Alec ci pensò sopra un momento. — Noi — rispose. Finalmente aveva capito. — Uomini venuti dalla base lunare.

Douglas si appoggiò sui cuscini soddisfatto. — Magnifico. Hai trovato la risposta giusta con pochissimi incitamenti. Puoi diventare sul serio un vero capo. Un esercito formato da bande di uomini che negli ultimi venti e più anni si erano combattuti fra loro: razziatori e contadini, barbari di città e pescatori del sud, più voi lunari con la vostra tecnologia superiore. Per la prima volta da quando è bruciato il cielo, gli uomini della Terra e della Luna hanno agito insieme.

— E cosa c'è di meraviglioso in tutto questo?

— Te lo dico io. — Era chiaro che Douglas se la godeva. La voce si era fatta più sicura, aveva riacquistato parte dell'antico vigore. — Quando è bruciato il cielo, la civiltà è morta sulla Terra. Ma sulla Luna tutto ha continuato a funzionare come prima… per il momento. Poi i capi si sono resi conto che non potevano fare niente per aiutare i terrestri sopravvissuti.

— Infatti — ammise Alec. — Durante i primi anni riuscirono appena a sopravvivere loro stessi.

— Sì, allora - ribatté Douglas. — Ma questo non vuol dire che la loro decisione fosse valida per sempre. E comunque in brevissimo tempo, i potenti della Luna decisero che la colonia lunare poteva sopravvivere con le sue sole forze e che per tutto quello di cui necessitava bastava venire di tanto in tanto sulla Terra a prenderselo.

— Soprattutto i materiali fissili.

— E le piante medicinali, e altro ancora. Così, mentre i lunari guardavano con disprezzo i cosiddetti barbari terrestri, gli stessi lunari non si accorgevano che anch'essi si stavano comportando come barbari… infatti, razziavano la Terra per procurarsi quello di cui avevano bisogno, ma che non potevano o non volevano produrre. E questa è barbarie!

— No, aspetta…

Ma Douglas era troppo infervorato. — La verità è che la colonia lunare non ha mai potuto, non può e non potrà mai sopravvivere con le sue sole risorse. Geneticamente è arrivata a un punto morto. La percentuale dei tumori e delle malattie congenite è in vertiginoso aumento.

— È già successo altre volte — disse Alec.

— Sì, ma adesso hai l'opportunità di rimettere a posto le cose. Tu sei a capo di un esercito composto di lunari e di terrestri. Tu disponi dei materiali fissili che i lunari vogliono. Puoi costringerli a cominciare a collaborare coi terrestri, a iniziare la ricostruzione della civiltà. Io ho gettato le basi, adesso tocca a te costruire.

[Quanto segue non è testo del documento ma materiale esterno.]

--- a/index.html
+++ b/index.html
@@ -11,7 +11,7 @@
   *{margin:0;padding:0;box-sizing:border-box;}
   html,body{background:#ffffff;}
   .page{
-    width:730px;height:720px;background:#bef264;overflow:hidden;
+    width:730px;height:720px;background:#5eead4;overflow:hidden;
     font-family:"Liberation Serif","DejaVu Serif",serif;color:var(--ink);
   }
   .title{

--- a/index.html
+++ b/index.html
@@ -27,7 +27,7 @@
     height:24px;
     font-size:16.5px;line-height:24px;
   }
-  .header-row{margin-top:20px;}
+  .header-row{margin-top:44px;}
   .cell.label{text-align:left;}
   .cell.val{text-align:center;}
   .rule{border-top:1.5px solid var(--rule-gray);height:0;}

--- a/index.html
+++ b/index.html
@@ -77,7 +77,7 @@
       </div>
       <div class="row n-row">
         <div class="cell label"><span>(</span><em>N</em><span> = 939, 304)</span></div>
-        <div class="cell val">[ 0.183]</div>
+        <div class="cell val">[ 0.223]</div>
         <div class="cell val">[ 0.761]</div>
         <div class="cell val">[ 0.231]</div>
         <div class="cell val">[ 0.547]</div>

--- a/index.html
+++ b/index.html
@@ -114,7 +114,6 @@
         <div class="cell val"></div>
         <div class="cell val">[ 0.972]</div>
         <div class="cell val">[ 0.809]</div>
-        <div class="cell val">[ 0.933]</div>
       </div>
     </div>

Alec restò a bocca aperta. Quando finalmente si riprese disse: — Io? Tu vuoi che io… — non riusciva a trovare le parole.

— Sì, tu — disse con dolcezza suo padre. — Ti ho aspettato per vent'anni, figliolo.

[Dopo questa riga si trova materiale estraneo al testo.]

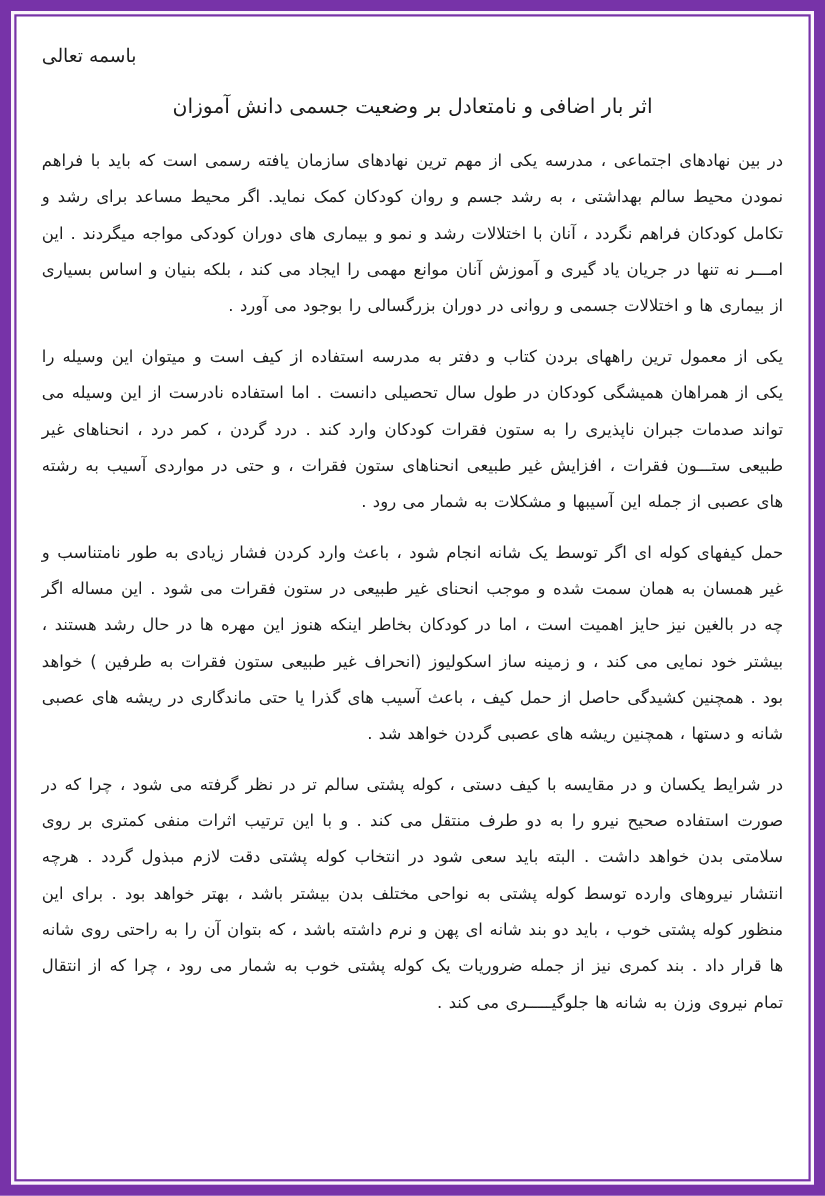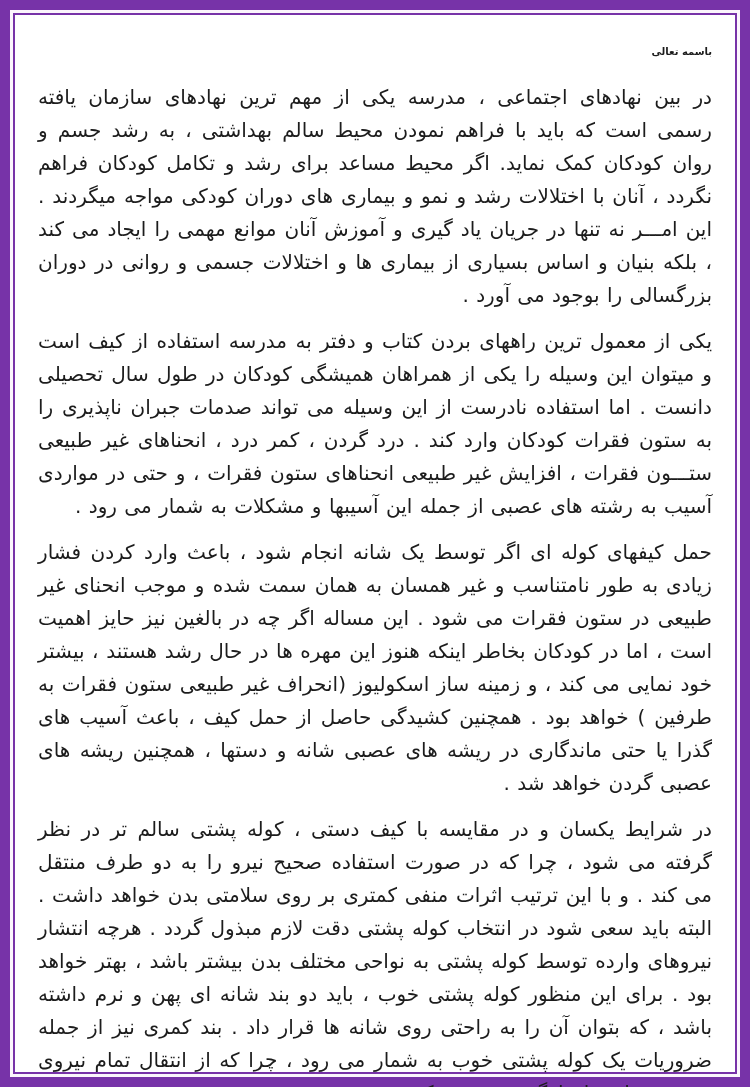--- a/index.html
+++ b/index.html
@@ -46,11 +46,10 @@
     unicode-bidi:embed;
   }
   .basmala{
-    text-align:right;
-    font-size:10px;
+    text-align:left;
+    font-size:17px;
     line-height:33px;
     margin:0 0 13px 0;
-    font-weight:bold;
   }
   .doc-title{
     text-align:center;

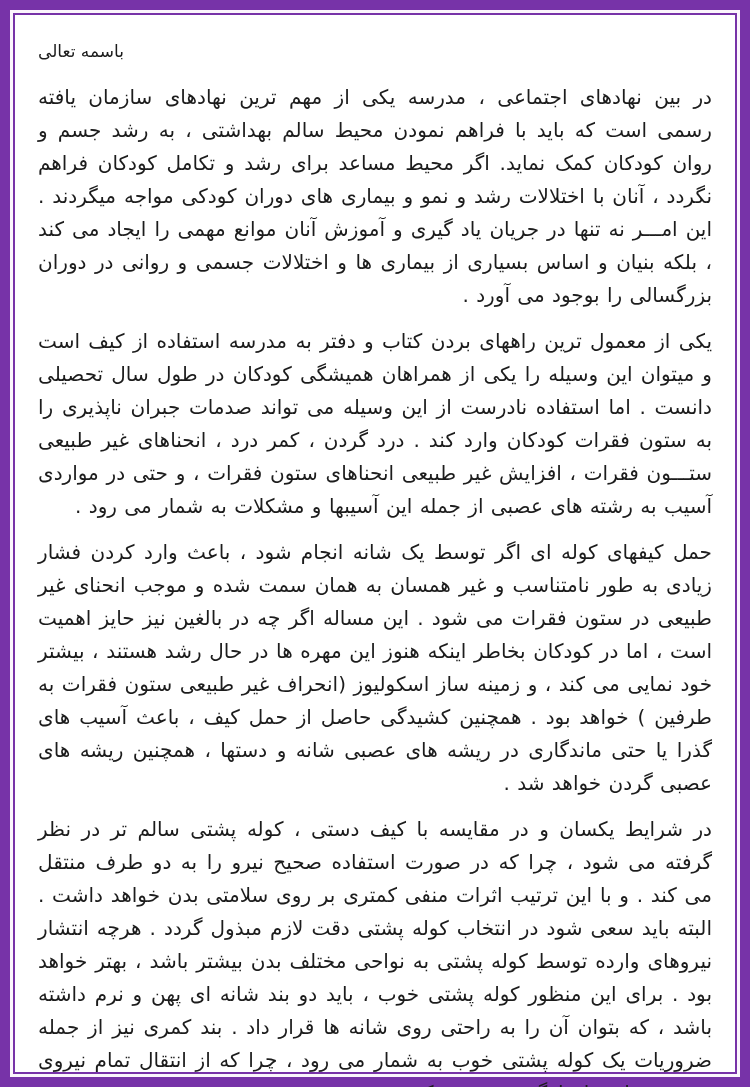--- a/index.html
+++ b/index.html
@@ -74,6 +74,7 @@
 
 <div class="content">
   <p class="basmala">باسمه تعالی</p>
+  <p class="doc-title">اثر بار اضافی و نامتعادل بر وضعیت جسمی دانش آموزان</p>
   <div>
       <p class="para">در بین نهادهای اجتماعی ، مدرسه یکی از مهم ترین نهادهای سازمان یافته رسمی است که باید با فراهم نمودن محیط سالم بهداشتی ، به رشد جسم و روان کودکان کمک نماید. اگر محیط مساعد برای رشد و تکامل کودکان فراهم نگردد ، آنان با اختلالات رشد و نمو و بیماری های دوران کودکی مواجه میگردند . این امـــر نه تنها در جریان یاد گیری و آموزش آنان موانع مهمی را ایجاد می کند ، بلکه بنیان و اساس بسیاری از بیماری ها و اختلالات جسمی و روانی در دوران بزرگسالی را بوجود می آورد .</p>
       <p class="para">یکی از معمول ترین راههای بردن کتاب و دفتر به مدرسه استفاده از کیف است  و میتوان این وسیله را یکی از همراهان همیشگی کودکان در طول سال تحصیلی دانست . اما استفاده نادرست از این وسیله می تواند صدمات جبران ناپذیری را به ستون فقرات کودکان وارد کند . درد گردن ، کمر درد ، انحناهای غیر طبیعی ستـــون فقرات ، افزایش غیر طبیعی انحناهای ستون فقرات ، و حتی در مواردی آسیب به رشته های عصبی از جمله این آسیبها و مشکلات به شمار می رود .</p>

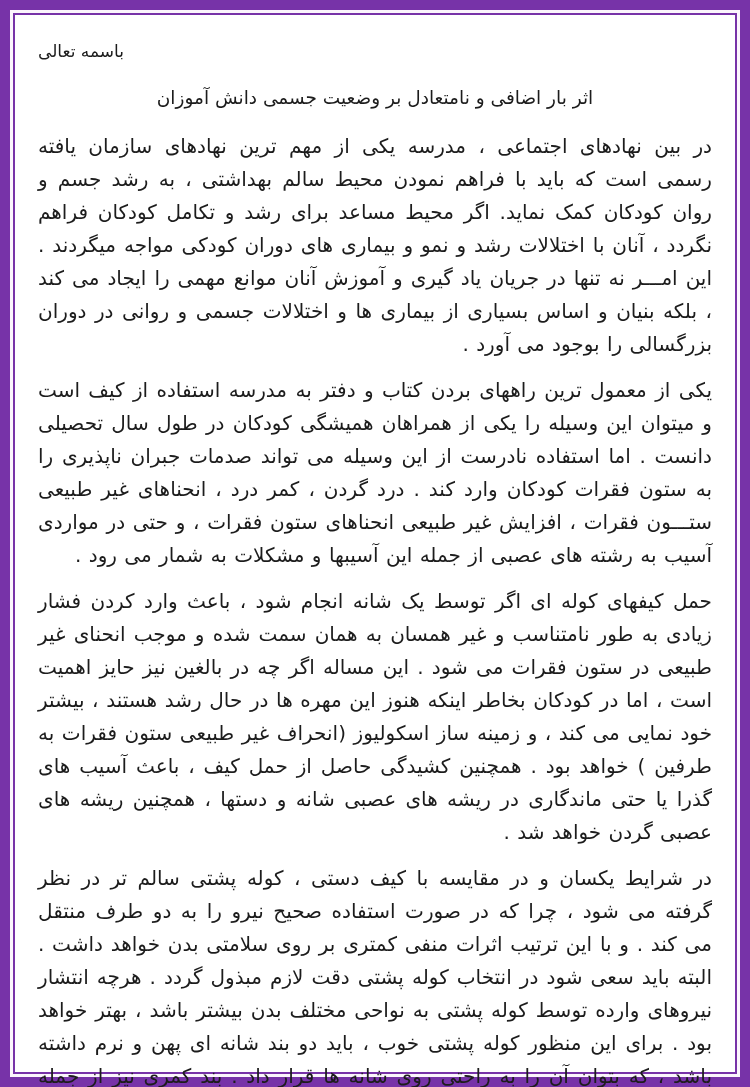--- a/index.html
+++ b/index.html
@@ -59,7 +59,7 @@
     margin:0 0 15px 0;
   }
   .para{
-    font-size:20px;
+    font-size:15px;
     line-height:33px;
     text-align:justify;
     margin:0 0 13px 0;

— Ma se hai cercato di uccidermi!

— No, non è vero. Ho solo cercato di vedere di che stoffa eri fatto. Ho predisposto le cose in modo da metterti alla prova, cosicché tutt'e due potessimo scoprirlo. Te la sei cavata egregiamente. Sei riuscito a sopravvivere. E, quel che più conta, hai imparato. Adesso capisci quello che dico, e sai che ho ragione. Lo vedo.

— No…

— Sì! — Douglas aveva ritrovato l'ardore di un tempo. — Tu sei il capo di questa traballante alleanza. Tu sei l'unico che ha la facoltà di costringere quei delicati fiori di serra a unirsi ai loro fratelli qui sulla Terra. Abbandonata a se stessa, senza le nozioni e la tecnologia della Luna, la Terra impiegherebbe almeno cinquecento anni per ricostruire una civiltà. Nessuno lo sa meglio di me. Ci ho messo vent'anni per elevare un insignificante numero di persone dalla barbarie a una parvenza di civiltà medievale. — Douglas strinse i pugni. — Ma la colonia lunare isolata, divisa dalla Terra, tagliata fuori dalla forza vitale della razza umana, la sorgente genetica, la colonia lunare, dico, morirà. Non c'è scampo, nel giro di un paio di generazioni, al massimo tre, morirà.

Alec riascoltò nella sua mente la risposta di Kobol alla domanda sull'avvenire della colonia lunare una volta terminata la scorta di materiali fissili: Cinquant'anni sono tanti. Che senso ha preoccuparsi ora, in questo momento!